Given entries
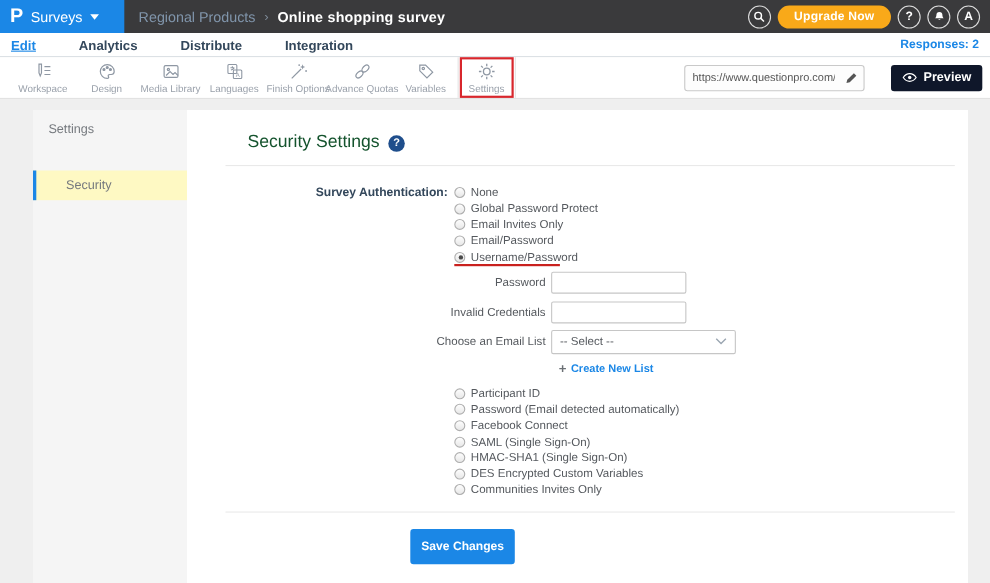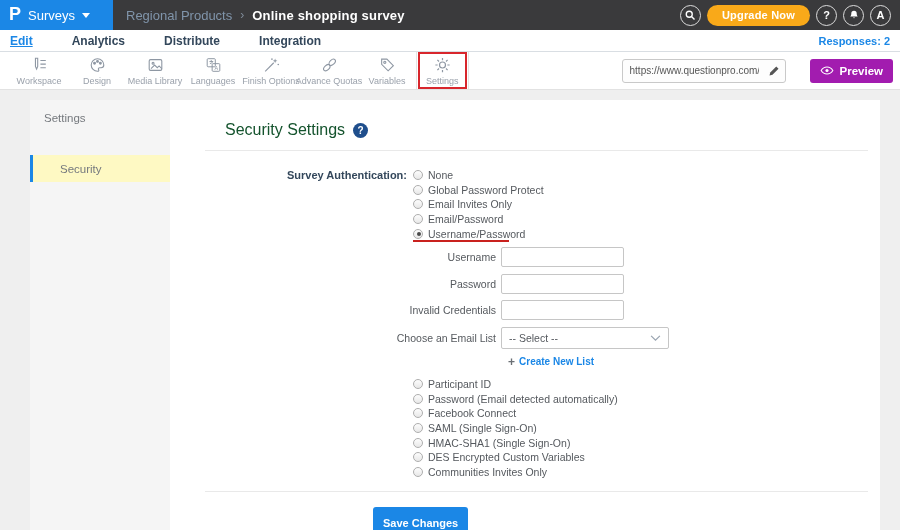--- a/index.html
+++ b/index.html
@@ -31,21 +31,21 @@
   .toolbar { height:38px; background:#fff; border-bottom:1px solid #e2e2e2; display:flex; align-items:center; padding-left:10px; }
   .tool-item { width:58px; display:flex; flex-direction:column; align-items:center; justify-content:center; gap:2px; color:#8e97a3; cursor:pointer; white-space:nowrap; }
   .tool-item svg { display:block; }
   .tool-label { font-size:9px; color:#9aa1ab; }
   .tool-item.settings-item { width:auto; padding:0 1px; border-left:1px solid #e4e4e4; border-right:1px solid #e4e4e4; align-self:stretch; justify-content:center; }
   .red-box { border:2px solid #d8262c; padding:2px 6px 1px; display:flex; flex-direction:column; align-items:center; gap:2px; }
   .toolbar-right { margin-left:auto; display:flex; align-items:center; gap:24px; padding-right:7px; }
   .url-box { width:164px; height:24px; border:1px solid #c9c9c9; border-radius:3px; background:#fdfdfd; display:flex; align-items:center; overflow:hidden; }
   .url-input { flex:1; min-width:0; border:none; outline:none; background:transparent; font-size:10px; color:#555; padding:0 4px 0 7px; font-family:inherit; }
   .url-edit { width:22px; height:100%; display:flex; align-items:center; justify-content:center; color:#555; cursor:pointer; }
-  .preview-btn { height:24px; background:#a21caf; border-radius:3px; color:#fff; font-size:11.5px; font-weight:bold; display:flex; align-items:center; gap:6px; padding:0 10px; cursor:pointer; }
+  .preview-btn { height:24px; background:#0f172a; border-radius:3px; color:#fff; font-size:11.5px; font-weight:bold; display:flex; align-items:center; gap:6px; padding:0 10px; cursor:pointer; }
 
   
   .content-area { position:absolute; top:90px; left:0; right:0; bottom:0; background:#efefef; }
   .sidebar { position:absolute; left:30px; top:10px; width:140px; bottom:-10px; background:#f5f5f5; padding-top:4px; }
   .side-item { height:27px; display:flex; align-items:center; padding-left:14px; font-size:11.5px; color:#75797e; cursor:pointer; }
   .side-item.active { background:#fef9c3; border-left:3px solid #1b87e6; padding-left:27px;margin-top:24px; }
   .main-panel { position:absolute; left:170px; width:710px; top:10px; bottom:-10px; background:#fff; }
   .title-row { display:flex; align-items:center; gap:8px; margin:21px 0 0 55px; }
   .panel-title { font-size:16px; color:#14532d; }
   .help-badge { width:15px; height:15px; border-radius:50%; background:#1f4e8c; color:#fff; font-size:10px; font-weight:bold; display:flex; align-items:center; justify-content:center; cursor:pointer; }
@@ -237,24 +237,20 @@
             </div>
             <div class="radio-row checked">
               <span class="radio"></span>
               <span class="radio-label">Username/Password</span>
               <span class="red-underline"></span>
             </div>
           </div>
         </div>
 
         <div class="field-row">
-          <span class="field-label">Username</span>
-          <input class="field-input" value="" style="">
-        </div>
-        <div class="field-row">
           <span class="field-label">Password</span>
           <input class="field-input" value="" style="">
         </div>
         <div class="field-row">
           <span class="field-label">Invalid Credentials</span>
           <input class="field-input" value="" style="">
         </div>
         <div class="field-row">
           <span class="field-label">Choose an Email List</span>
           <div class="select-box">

Aim of the task
Show all lines above that contain "background".

Reply to the task
   .toolbar { height:38px; background:#fff; border-bottom:1px solid #e2e2e2; display:flex; align-items:center; padding-left:10px; }
   .url-box { width:164px; height:24px; border:1px solid #c9c9c9; border-radius:3px; background:#fdfdfd; display:flex; align-items:center; overflow:hidden; }
   .url-input { flex:1; min-width:0; border:none; outline:none; background:transparent; font-size:10px; color:#555; padding:0 4px 0 7px; font-family:inherit; }
-  .preview-btn { height:24px; background:#a21caf; border-radius:3px; color:#fff; font-size:11.5px; font-weight:bold; display:flex; align-items:center; gap:6px; padding:0 10px; cursor:pointer; }
+  .preview-btn { height:24px; background:#0f172a; border-radius:3px; color:#fff; font-size:11.5px; font-weight:bold; display:flex; align-items:center; gap:6px; padding:0 10px; cursor:pointer; }
   .content-area { position:absolute; top:90px; left:0; right:0; bottom:0; background:#efefef; }
   .sidebar { position:absolute; left:30px; top:10px; width:140px; bottom:-10px; background:#f5f5f5; padding-top:4px; }
   .side-item.active { background:#fef9c3; border-left:3px solid #1b87e6; padding-left:27px;margin-top:24px; }
   .main-panel { position:absolute; left:170px; width:710px; top:10px; bottom:-10px; background:#fff; }
   .help-badge { width:15px; height:15px; border-radius:50%; background:#1f4e8c; color:#fff; font-size:10px; font-weight:bold; display:flex; align-items:center; justify-content:center; cursor:pointer; }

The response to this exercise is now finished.